(Records from a dataset)
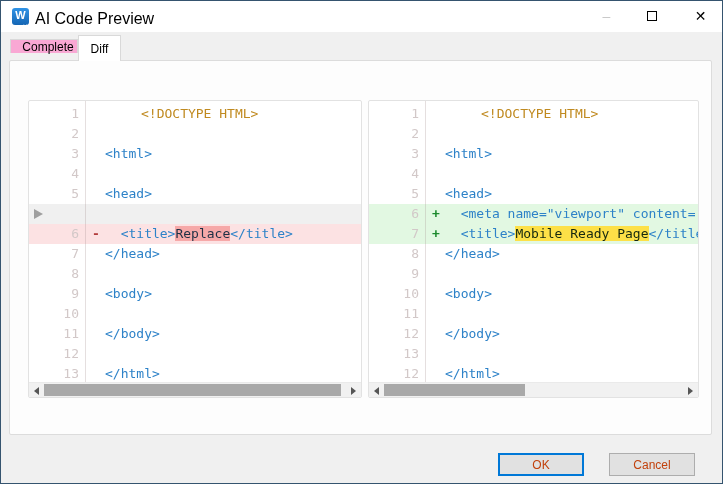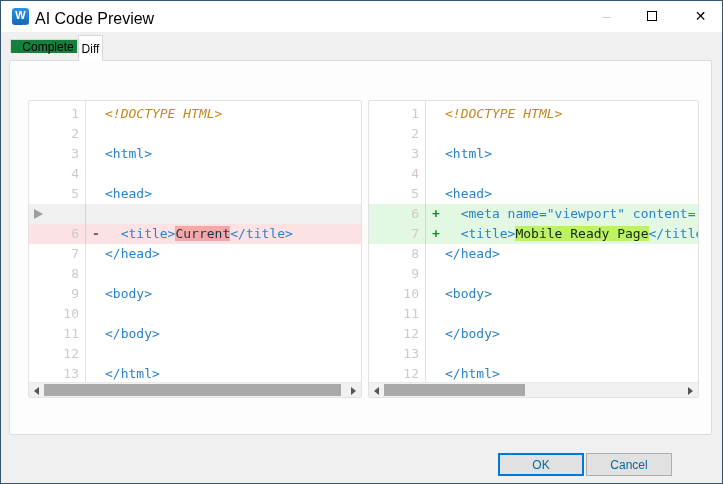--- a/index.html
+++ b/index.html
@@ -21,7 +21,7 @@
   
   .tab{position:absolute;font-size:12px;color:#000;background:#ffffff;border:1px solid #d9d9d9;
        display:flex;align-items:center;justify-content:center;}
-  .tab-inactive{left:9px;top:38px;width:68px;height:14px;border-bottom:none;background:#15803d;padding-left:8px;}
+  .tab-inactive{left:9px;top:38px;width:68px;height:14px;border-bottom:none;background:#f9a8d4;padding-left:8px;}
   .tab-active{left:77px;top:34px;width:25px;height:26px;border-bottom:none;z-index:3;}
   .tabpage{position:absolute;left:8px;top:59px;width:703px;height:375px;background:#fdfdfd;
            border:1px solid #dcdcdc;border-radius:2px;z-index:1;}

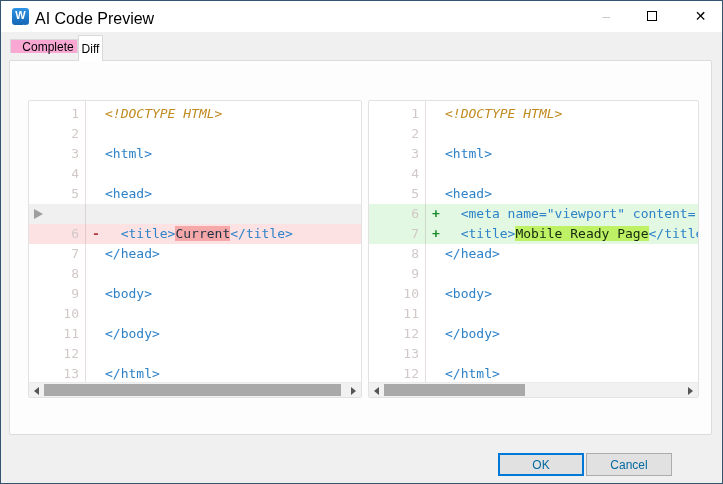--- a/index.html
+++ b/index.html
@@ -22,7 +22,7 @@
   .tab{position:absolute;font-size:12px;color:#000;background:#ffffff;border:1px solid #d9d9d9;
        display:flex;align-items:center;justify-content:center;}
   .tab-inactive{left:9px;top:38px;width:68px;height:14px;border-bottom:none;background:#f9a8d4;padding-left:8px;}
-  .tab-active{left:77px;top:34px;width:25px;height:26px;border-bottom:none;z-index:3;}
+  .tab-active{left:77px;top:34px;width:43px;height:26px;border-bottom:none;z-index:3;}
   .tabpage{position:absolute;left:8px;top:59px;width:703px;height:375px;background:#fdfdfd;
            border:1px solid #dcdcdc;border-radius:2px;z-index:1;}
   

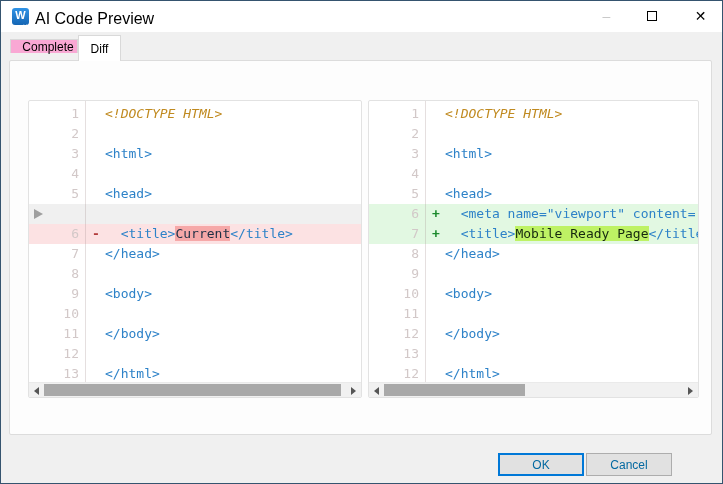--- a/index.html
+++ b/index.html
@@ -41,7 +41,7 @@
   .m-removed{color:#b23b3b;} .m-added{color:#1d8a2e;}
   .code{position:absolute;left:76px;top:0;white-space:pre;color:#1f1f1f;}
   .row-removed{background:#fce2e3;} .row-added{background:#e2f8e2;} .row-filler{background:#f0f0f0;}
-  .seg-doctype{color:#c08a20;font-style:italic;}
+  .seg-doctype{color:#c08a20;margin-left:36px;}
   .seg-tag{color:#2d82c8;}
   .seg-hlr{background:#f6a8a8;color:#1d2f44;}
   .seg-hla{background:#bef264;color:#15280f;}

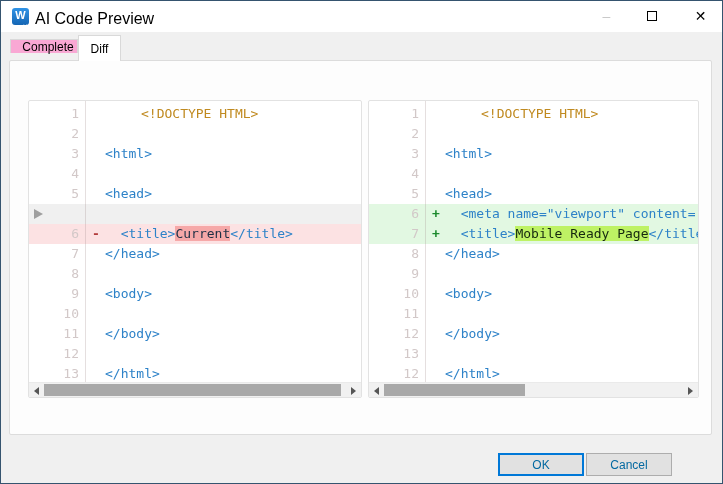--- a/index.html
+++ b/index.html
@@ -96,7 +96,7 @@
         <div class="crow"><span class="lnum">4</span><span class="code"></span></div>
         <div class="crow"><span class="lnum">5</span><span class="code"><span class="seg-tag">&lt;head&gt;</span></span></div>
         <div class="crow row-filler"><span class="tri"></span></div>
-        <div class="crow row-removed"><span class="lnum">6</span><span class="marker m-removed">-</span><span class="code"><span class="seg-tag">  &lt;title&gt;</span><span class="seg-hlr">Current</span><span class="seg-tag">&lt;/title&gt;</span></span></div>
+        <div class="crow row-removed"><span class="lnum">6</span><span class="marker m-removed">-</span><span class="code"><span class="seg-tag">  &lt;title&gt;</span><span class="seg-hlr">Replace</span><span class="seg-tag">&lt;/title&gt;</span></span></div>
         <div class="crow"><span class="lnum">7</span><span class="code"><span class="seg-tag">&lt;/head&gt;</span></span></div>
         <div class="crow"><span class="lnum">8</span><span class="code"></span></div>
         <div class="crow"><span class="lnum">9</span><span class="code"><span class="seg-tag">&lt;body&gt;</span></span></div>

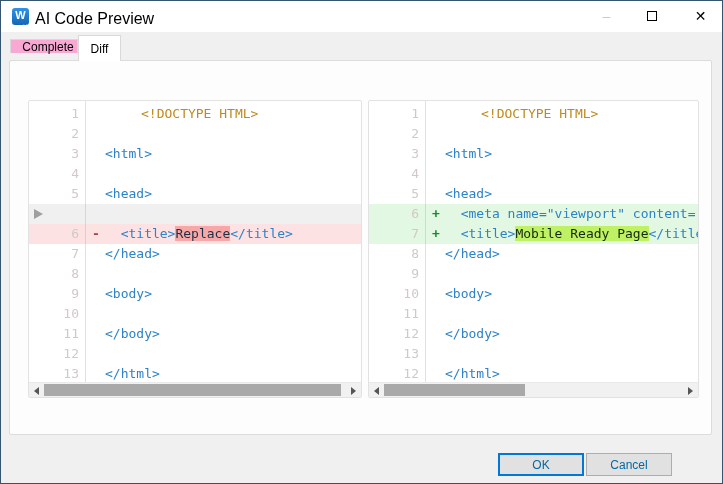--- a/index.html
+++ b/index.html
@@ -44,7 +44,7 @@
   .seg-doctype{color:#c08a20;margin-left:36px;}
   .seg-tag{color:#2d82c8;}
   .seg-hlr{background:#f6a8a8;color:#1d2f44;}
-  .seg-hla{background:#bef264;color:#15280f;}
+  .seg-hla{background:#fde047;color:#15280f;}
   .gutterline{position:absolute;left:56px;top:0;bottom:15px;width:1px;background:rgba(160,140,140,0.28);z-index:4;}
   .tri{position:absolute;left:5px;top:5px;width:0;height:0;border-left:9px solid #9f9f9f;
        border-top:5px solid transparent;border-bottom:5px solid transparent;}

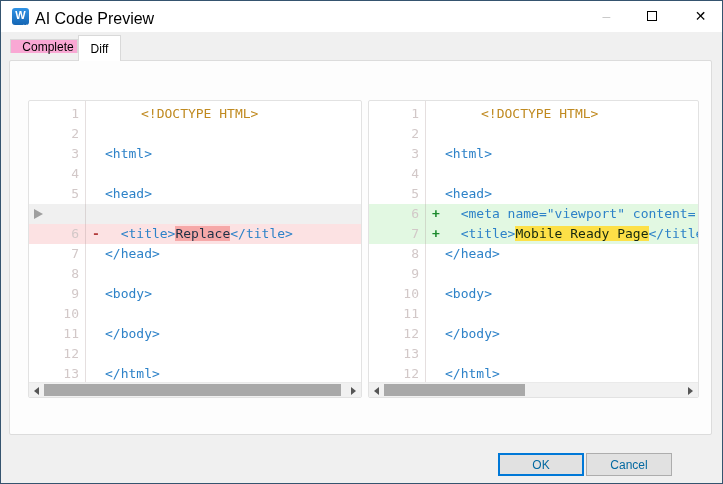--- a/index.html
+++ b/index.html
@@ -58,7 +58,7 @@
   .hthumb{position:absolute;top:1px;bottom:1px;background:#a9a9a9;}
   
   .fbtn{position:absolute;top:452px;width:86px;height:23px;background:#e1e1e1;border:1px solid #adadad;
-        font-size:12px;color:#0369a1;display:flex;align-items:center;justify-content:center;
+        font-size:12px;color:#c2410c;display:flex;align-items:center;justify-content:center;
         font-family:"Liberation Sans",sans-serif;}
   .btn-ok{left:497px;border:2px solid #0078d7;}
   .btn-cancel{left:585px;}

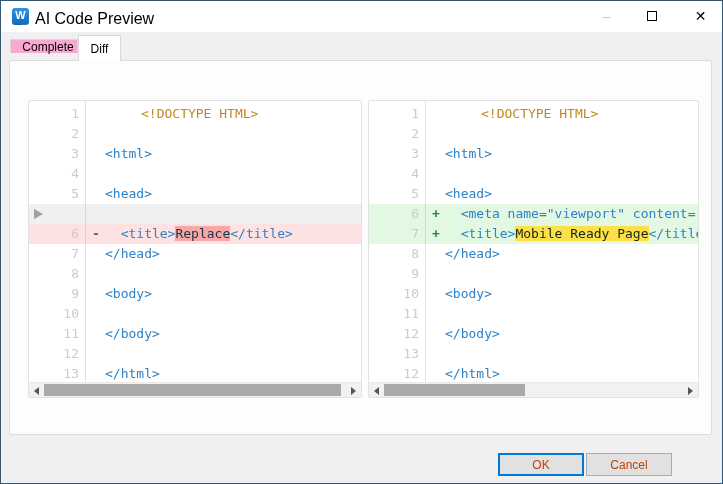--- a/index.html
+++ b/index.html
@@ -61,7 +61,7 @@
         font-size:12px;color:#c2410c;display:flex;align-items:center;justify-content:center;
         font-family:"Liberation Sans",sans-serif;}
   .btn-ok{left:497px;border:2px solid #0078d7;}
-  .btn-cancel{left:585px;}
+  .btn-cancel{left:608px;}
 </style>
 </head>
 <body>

- [Work to complete]: Once the pictures are removed, set down what remains of the entries above exactly.

- [Output of the task]:
--- a/index.html
+++ b/index.html
@@ -21,7 +21,7 @@
   
   .tab{position:absolute;font-size:12px;color:#000;background:#ffffff;border:1px solid #d9d9d9;
        display:flex;align-items:center;justify-content:center;}
-  .tab-inactive{left:9px;top:38px;width:68px;height:14px;border-bottom:none;background:#15803d;padding-left:8px;}
+  .tab-inactive{left:9px;top:38px;width:68px;height:14px;border-bottom:none;background:#f9a8d4;padding-left:8px;}
   .tab-active{left:77px;top:34px;width:25px;height:26px;border-bottom:none;z-index:3;}
   .tabpage{position:absolute;left:8px;top:59px;width:703px;height:375px;background:#fdfdfd;
            border:1px solid #dcdcdc;border-radius:2px;z-index:1;}

--- a/index.html
+++ b/index.html
@@ -22,7 +22,7 @@
   .tab{position:absolute;font-size:12px;color:#000;background:#ffffff;border:1px solid #d9d9d9;
        display:flex;align-items:center;justify-content:center;}
   .tab-inactive{left:9px;top:38px;width:68px;height:14px;border-bottom:none;background:#f9a8d4;padding-left:8px;}
-  .tab-active{left:77px;top:34px;width:25px;height:26px;border-bottom:none;z-index:3;}
+  .tab-active{left:77px;top:34px;width:43px;height:26px;border-bottom:none;z-index:3;}
   .tabpage{position:absolute;left:8px;top:59px;width:703px;height:375px;background:#fdfdfd;
            border:1px solid #dcdcdc;border-radius:2px;z-index:1;}
   

--- a/index.html
+++ b/index.html
@@ -41,7 +41,7 @@
   .m-removed{color:#b23b3b;} .m-added{color:#1d8a2e;}
   .code{position:absolute;left:76px;top:0;white-space:pre;color:#1f1f1f;}
   .row-removed{background:#fce2e3;} .row-added{background:#e2f8e2;} .row-filler{background:#f0f0f0;}
-  .seg-doctype{color:#c08a20;font-style:italic;}
+  .seg-doctype{color:#c08a20;margin-left:36px;}
   .seg-tag{color:#2d82c8;}
   .seg-hlr{background:#f6a8a8;color:#1d2f44;}
   .seg-hla{background:#bef264;color:#15280f;}

--- a/index.html
+++ b/index.html
@@ -96,7 +96,7 @@
         <div class="crow"><span class="lnum">4</span><span class="code"></span></div>
         <div class="crow"><span class="lnum">5</span><span class="code"><span class="seg-tag">&lt;head&gt;</span></span></div>
         <div class="crow row-filler"><span class="tri"></span></div>
-        <div class="crow row-removed"><span class="lnum">6</span><span class="marker m-removed">-</span><span class="code"><span class="seg-tag">  &lt;title&gt;</span><span class="seg-hlr">Current</span><span class="seg-tag">&lt;/title&gt;</span></span></div>
+        <div class="crow row-removed"><span class="lnum">6</span><span class="marker m-removed">-</span><span class="code"><span class="seg-tag">  &lt;title&gt;</span><span class="seg-hlr">Replace</span><span class="seg-tag">&lt;/title&gt;</span></span></div>
         <div class="crow"><span class="lnum">7</span><span class="code"><span class="seg-tag">&lt;/head&gt;</span></span></div>
         <div class="crow"><span class="lnum">8</span><span class="code"></span></div>
         <div class="crow"><span class="lnum">9</span><span class="code"><span class="seg-tag">&lt;body&gt;</span></span></div>

--- a/index.html
+++ b/index.html
@@ -44,7 +44,7 @@
   .seg-doctype{color:#c08a20;margin-left:36px;}
   .seg-tag{color:#2d82c8;}
   .seg-hlr{background:#f6a8a8;color:#1d2f44;}
-  .seg-hla{background:#bef264;color:#15280f;}
+  .seg-hla{background:#fde047;color:#15280f;}
   .gutterline{position:absolute;left:56px;top:0;bottom:15px;width:1px;background:rgba(160,140,140,0.28);z-index:4;}
   .tri{position:absolute;left:5px;top:5px;width:0;height:0;border-left:9px solid #9f9f9f;
        border-top:5px solid transparent;border-bottom:5px solid transparent;}

--- a/index.html
+++ b/index.html
@@ -58,7 +58,7 @@
   .hthumb{position:absolute;top:1px;bottom:1px;background:#a9a9a9;}
   
   .fbtn{position:absolute;top:452px;width:86px;height:23px;background:#e1e1e1;border:1px solid #adadad;
-        font-size:12px;color:#0369a1;display:flex;align-items:center;justify-content:center;
+        font-size:12px;color:#c2410c;display:flex;align-items:center;justify-content:center;
         font-family:"Liberation Sans",sans-serif;}
   .btn-ok{left:497px;border:2px solid #0078d7;}
   .btn-cancel{left:585px;}

--- a/index.html
+++ b/index.html
@@ -61,7 +61,7 @@
         font-size:12px;color:#c2410c;display:flex;align-items:center;justify-content:center;
         font-family:"Liberation Sans",sans-serif;}
   .btn-ok{left:497px;border:2px solid #0078d7;}
-  .btn-cancel{left:585px;}
+  .btn-cancel{left:608px;}
 </style>
 </head>
 <body>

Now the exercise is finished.